-- THE TASK --
Pick out the lines below that contain the string "read" and copy them all.

-- THE INPUT --
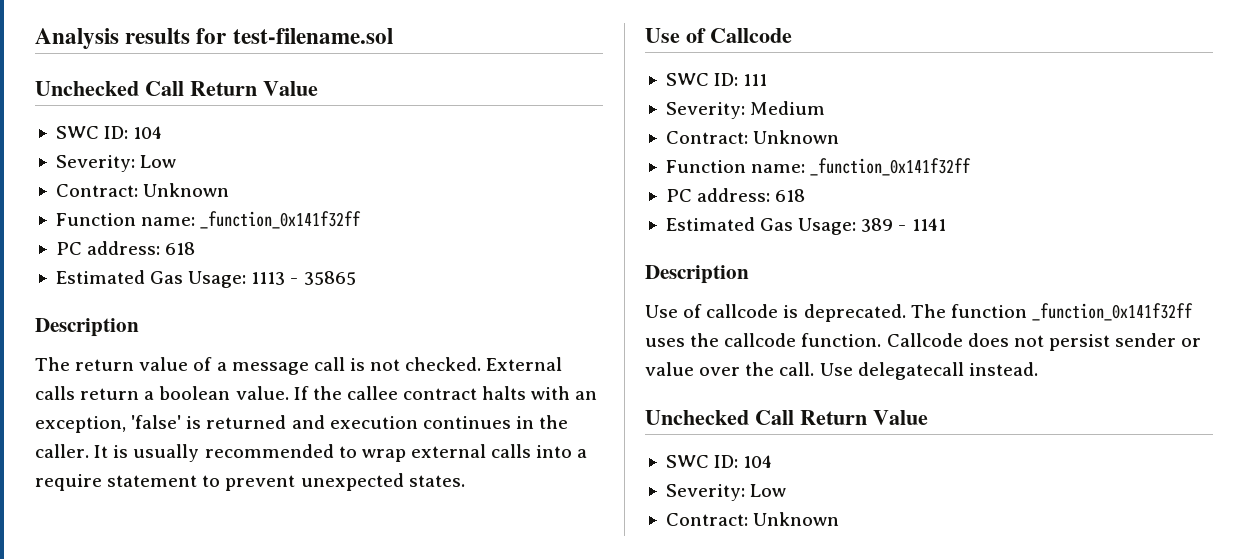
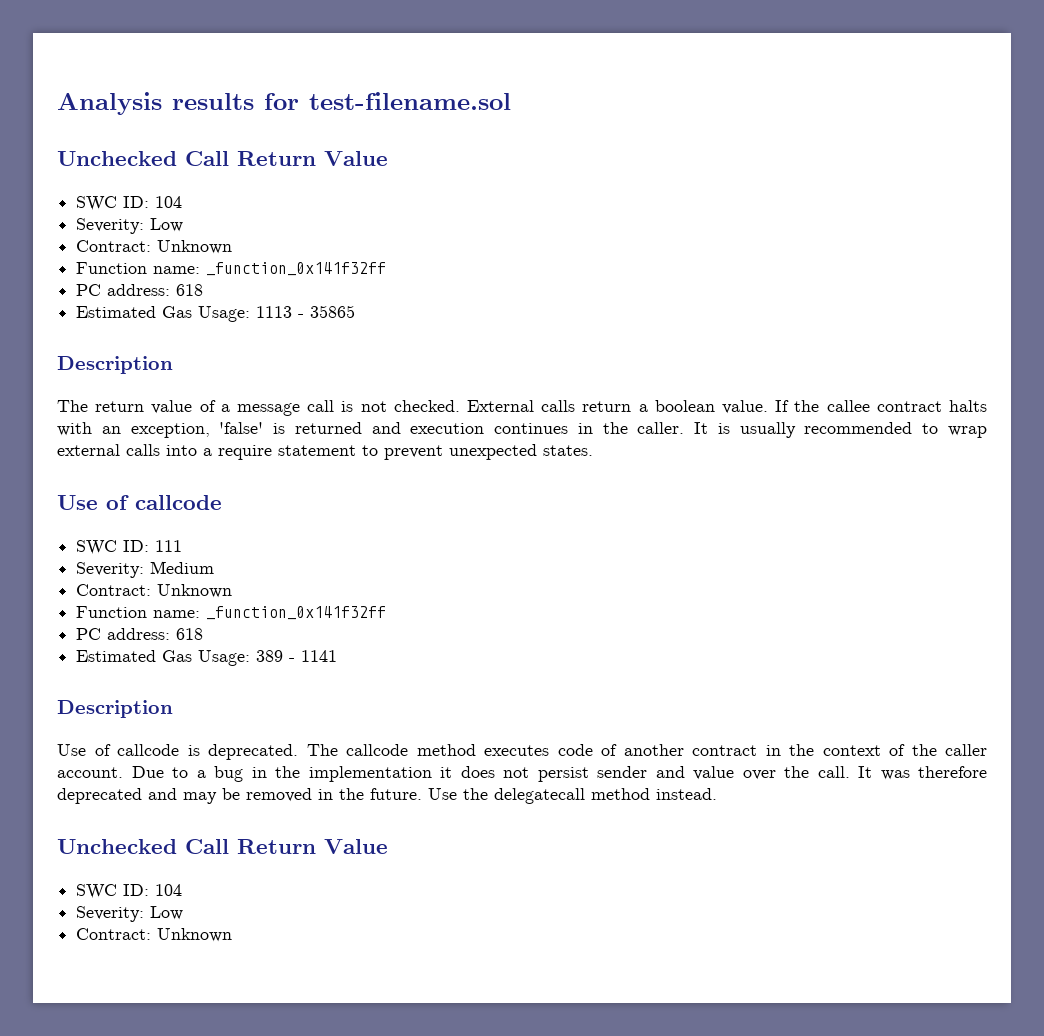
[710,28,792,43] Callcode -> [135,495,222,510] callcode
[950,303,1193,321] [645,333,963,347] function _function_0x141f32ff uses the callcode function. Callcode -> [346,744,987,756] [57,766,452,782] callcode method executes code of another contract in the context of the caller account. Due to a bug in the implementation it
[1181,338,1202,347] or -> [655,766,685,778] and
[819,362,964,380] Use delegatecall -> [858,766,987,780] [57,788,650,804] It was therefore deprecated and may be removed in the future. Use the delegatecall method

* * *

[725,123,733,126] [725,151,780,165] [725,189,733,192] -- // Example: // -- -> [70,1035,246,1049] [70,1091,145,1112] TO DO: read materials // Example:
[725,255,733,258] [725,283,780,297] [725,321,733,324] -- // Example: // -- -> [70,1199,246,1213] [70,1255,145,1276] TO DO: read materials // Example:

-- RESULT FOR THIS EXERCISE --
[725,123,733,126] [725,151,780,165] [725,189,733,192] -- // Example: // -- -> [70,1035,246,1049] [70,1091,145,1112] TO DO: read materials // Example:
[725,255,733,258] [725,283,780,297] [725,321,733,324] -- // Example: // -- -> [70,1199,246,1213] [70,1255,145,1276] TO DO: read materials // Example:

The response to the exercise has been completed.